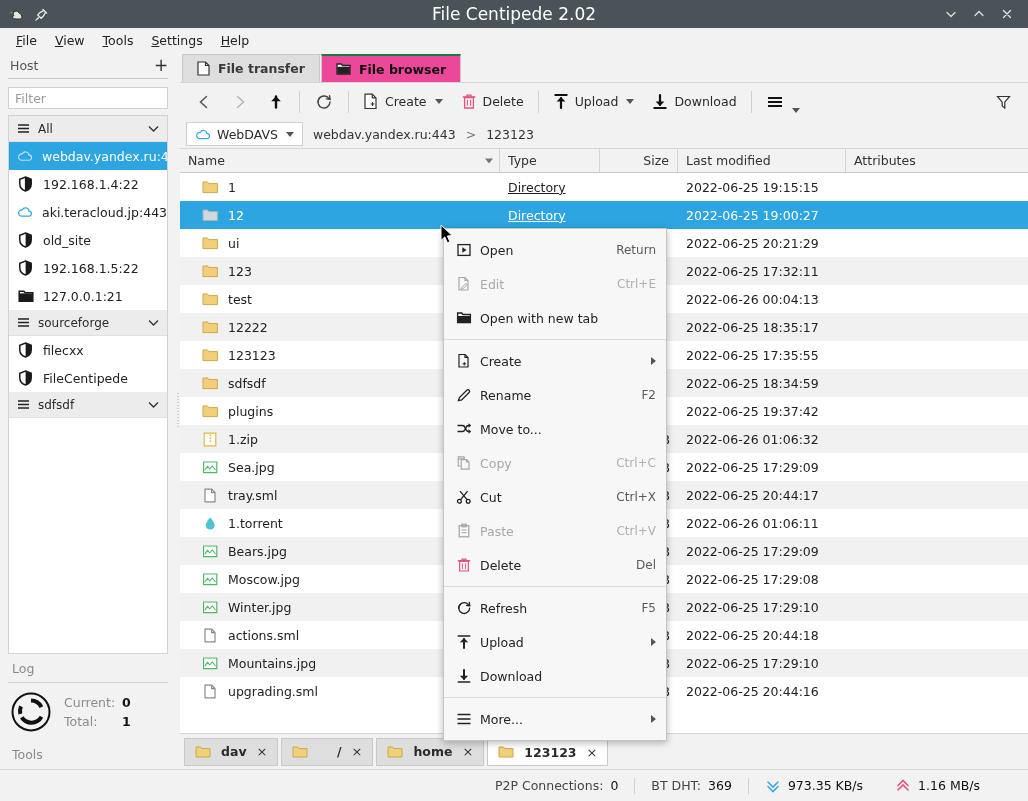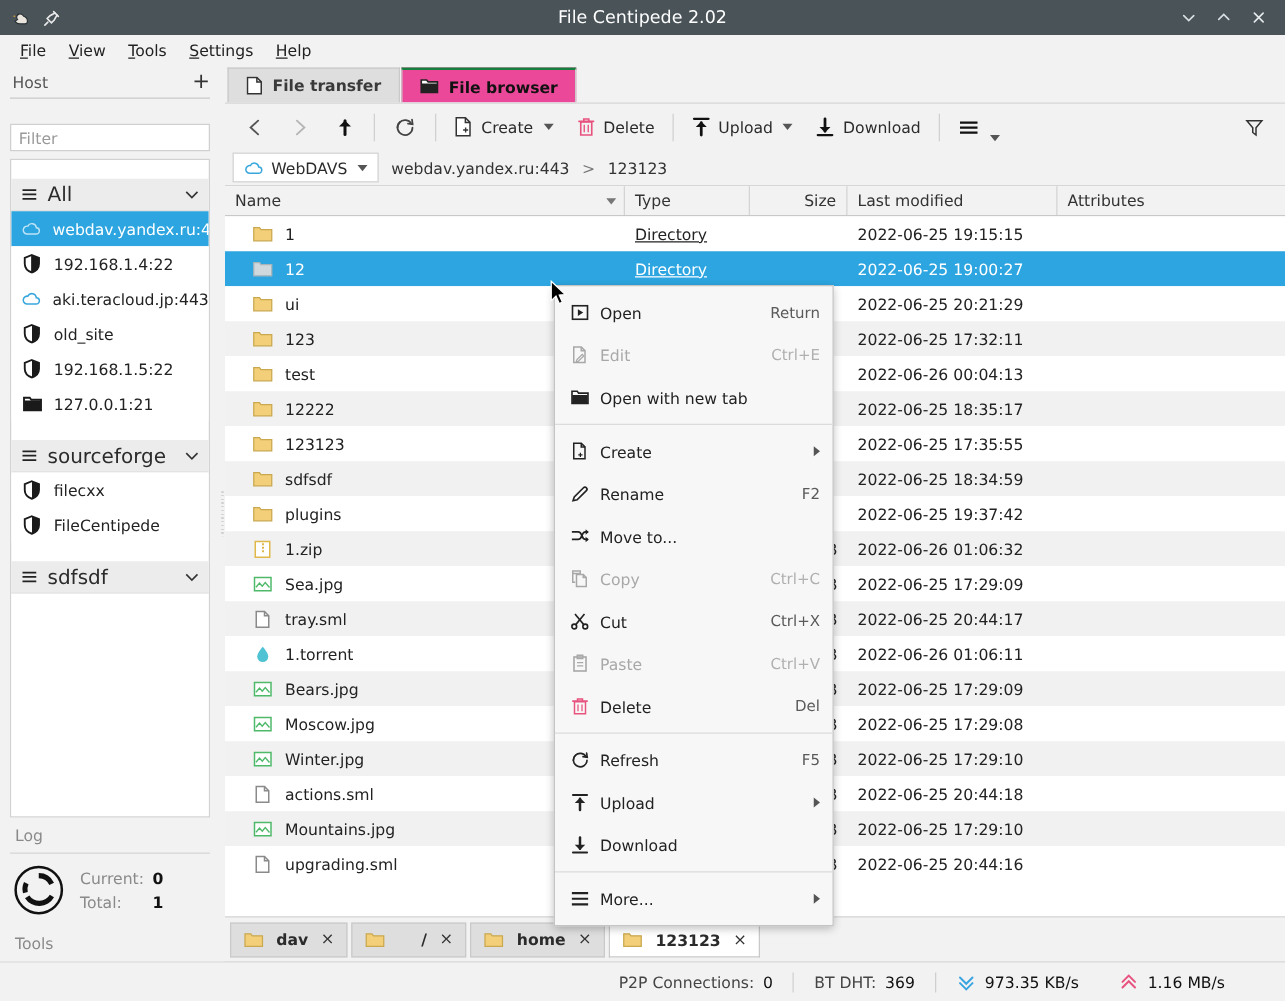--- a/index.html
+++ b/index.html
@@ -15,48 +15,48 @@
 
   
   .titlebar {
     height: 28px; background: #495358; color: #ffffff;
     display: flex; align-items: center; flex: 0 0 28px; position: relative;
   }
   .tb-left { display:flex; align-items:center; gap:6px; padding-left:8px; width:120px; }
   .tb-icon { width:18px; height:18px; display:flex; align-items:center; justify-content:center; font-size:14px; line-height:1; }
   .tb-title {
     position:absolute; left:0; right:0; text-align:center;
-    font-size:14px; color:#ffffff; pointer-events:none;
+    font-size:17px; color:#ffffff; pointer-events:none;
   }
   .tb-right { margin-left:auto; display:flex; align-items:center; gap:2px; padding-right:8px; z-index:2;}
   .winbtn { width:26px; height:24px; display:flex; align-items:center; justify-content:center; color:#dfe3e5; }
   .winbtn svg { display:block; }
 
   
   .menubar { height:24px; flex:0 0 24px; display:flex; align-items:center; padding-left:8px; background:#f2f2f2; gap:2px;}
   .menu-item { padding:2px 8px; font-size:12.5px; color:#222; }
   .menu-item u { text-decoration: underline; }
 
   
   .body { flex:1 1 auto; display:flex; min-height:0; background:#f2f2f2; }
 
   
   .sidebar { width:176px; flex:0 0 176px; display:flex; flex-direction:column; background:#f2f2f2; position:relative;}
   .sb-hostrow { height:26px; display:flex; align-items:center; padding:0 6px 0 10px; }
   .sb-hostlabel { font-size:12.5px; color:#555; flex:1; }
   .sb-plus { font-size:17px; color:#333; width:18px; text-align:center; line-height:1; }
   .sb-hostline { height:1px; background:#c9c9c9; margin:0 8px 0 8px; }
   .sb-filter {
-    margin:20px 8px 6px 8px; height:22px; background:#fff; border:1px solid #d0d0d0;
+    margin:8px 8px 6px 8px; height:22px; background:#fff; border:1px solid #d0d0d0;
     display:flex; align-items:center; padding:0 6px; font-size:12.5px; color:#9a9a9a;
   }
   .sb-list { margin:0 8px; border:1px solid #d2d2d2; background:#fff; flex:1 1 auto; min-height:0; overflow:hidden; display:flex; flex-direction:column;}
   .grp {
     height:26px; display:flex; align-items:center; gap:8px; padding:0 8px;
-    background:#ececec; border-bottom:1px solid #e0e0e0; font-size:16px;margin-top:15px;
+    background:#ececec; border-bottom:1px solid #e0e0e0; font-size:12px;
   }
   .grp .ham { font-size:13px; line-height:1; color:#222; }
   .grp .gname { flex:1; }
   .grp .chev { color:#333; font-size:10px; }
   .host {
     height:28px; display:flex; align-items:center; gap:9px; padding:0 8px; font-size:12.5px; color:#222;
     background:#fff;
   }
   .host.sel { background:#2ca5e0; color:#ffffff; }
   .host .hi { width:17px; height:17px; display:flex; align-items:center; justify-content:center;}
---
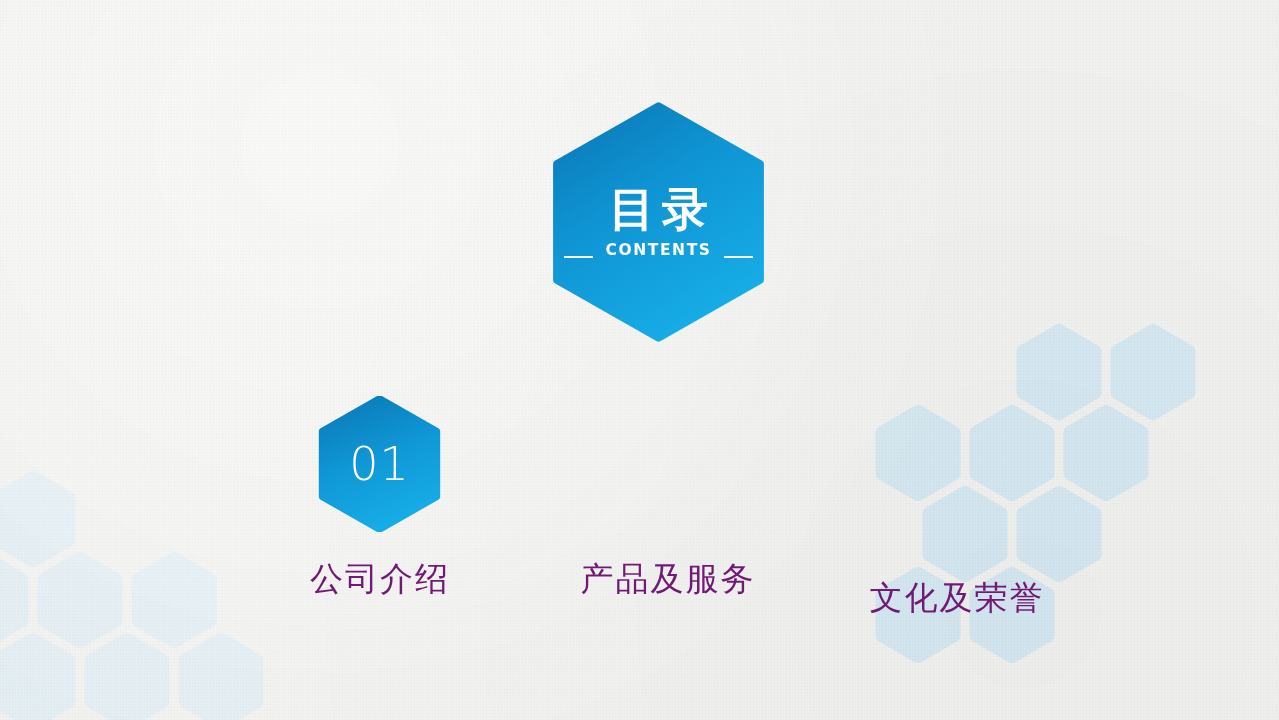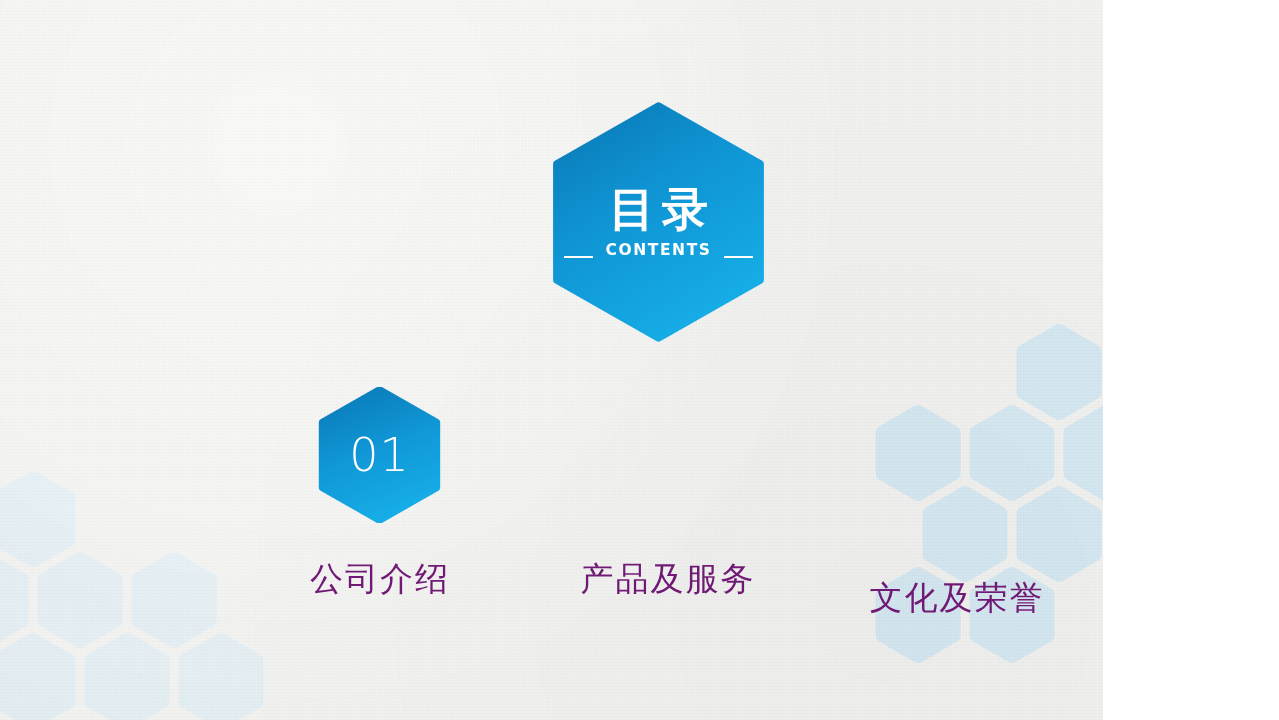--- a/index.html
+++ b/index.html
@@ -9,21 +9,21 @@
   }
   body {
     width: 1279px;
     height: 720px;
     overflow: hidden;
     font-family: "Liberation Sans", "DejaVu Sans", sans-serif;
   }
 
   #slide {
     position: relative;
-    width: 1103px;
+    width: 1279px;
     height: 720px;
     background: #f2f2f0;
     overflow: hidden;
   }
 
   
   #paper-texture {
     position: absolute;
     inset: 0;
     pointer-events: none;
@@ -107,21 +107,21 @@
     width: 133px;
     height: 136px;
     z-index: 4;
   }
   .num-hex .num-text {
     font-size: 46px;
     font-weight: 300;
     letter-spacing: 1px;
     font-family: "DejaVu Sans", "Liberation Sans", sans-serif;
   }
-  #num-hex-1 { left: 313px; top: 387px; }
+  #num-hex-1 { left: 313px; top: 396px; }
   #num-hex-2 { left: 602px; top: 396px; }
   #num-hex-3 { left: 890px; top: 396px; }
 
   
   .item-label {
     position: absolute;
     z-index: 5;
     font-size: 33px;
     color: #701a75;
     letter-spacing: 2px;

• [THE PROBLEM]: Every line of the entries above that holds "ffffff" should be copied out.

• [ANSWER SECTION]:
     height: 28px; background: #495358; color: #ffffff;
-    font-size:14px; color:#ffffff; pointer-events:none;
+    font-size:17px; color:#ffffff; pointer-events:none;
   .host.sel { background:#2ca5e0; color:#ffffff; }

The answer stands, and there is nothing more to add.